=== PROBLEM REQUIREMENTS ===
Return each entry word for word and skip its pictures.

"""

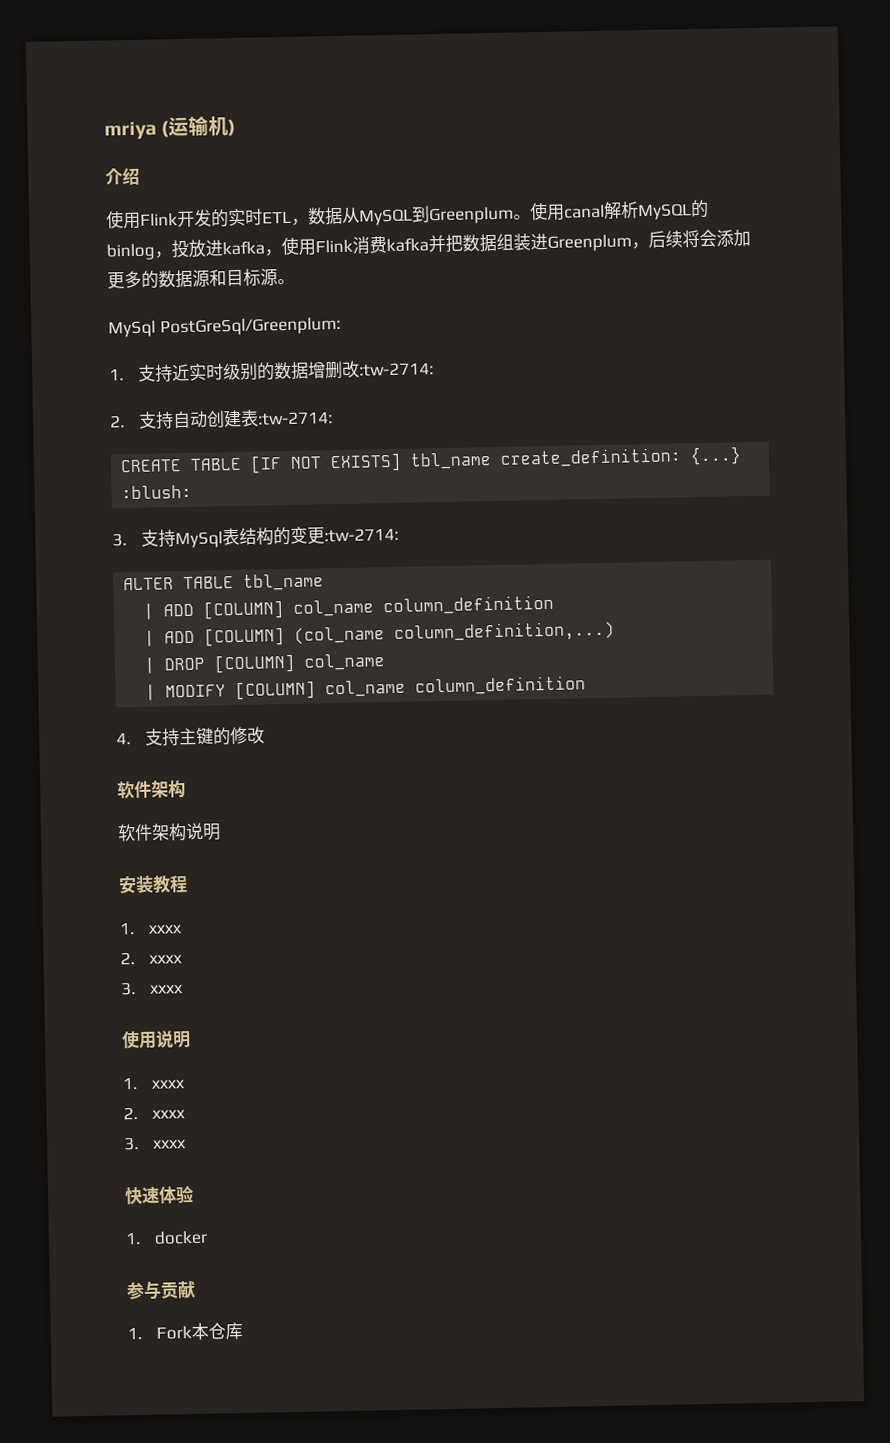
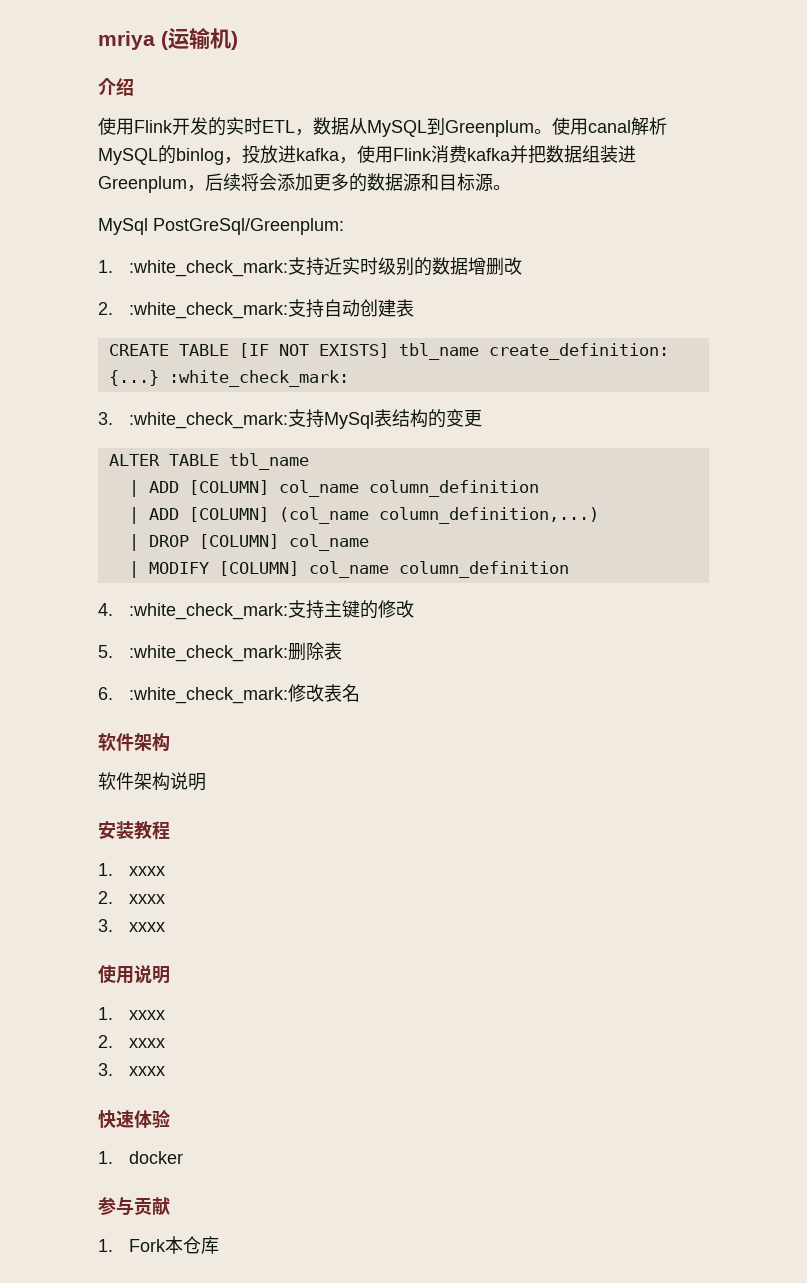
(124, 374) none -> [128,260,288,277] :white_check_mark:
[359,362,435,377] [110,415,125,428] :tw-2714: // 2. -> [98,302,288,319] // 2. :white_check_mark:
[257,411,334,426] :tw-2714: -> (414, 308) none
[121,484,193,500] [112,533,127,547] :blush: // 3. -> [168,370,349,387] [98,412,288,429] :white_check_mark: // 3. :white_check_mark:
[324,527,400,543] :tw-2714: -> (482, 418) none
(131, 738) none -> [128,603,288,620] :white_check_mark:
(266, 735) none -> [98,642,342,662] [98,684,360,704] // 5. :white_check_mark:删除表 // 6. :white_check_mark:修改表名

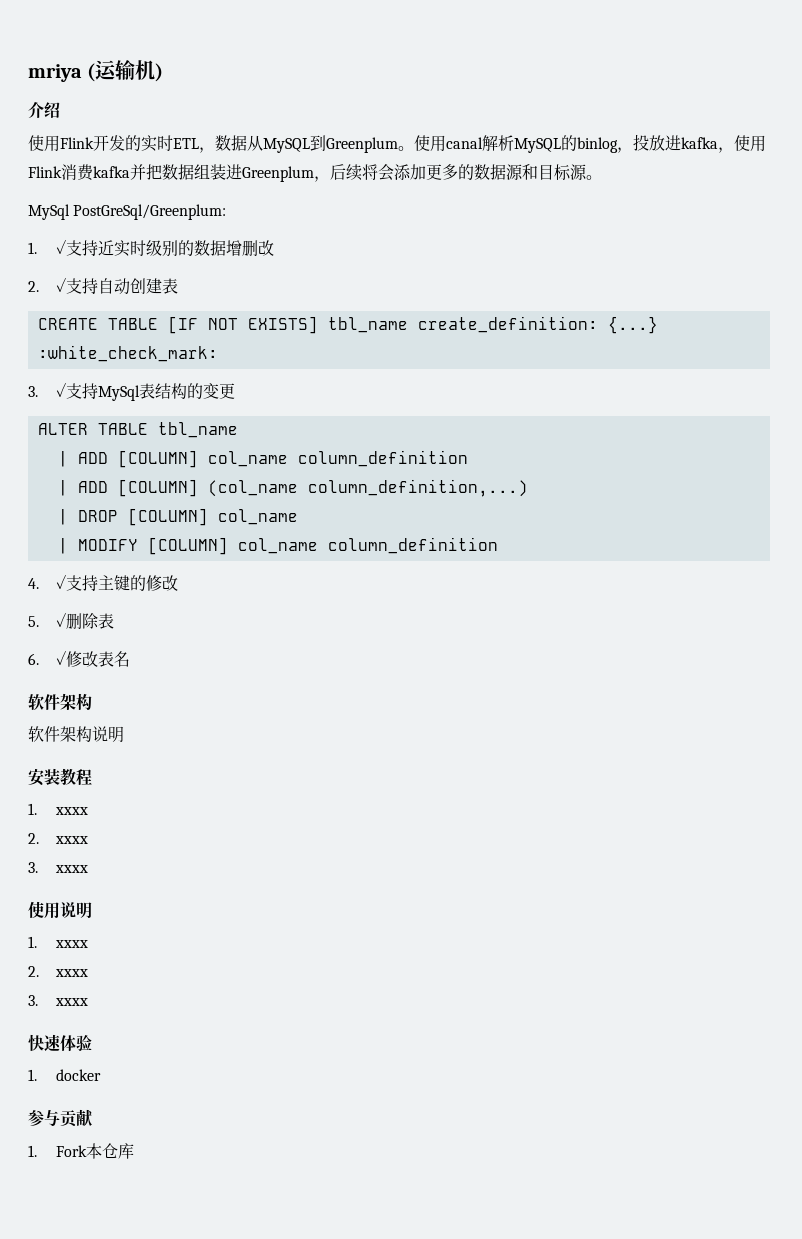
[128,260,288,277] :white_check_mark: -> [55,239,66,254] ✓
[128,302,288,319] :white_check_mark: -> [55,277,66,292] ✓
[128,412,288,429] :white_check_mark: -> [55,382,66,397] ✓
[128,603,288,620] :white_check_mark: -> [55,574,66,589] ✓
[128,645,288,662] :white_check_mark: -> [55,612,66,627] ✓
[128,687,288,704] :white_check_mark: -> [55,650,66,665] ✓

"""

=== RESPONSE TO THIS EXERCISE ===
(124, 374) none -> [128,260,288,277] :white_check_mark:
[359,362,435,377] [110,415,125,428] :tw-2714: // 2. -> [98,302,288,319] // 2. :white_check_mark:
[257,411,334,426] :tw-2714: -> (414, 308) none
[121,484,193,500] [112,533,127,547] :blush: // 3. -> [168,370,349,387] [98,412,288,429] :white_check_mark: // 3. :white_check_mark:
[324,527,400,543] :tw-2714: -> (482, 418) none
(131, 738) none -> [128,603,288,620] :white_check_mark:
(266, 735) none -> [98,642,342,662] [98,684,360,704] // 5. :white_check_mark:删除表 // 6. :white_check_mark:修改表名

[128,260,288,277] :white_check_mark: -> [55,239,66,254] ✓
[128,302,288,319] :white_check_mark: -> [55,277,66,292] ✓
[128,412,288,429] :white_check_mark: -> [55,382,66,397] ✓
[128,603,288,620] :white_check_mark: -> [55,574,66,589] ✓
[128,645,288,662] :white_check_mark: -> [55,612,66,627] ✓
[128,687,288,704] :white_check_mark: -> [55,650,66,665] ✓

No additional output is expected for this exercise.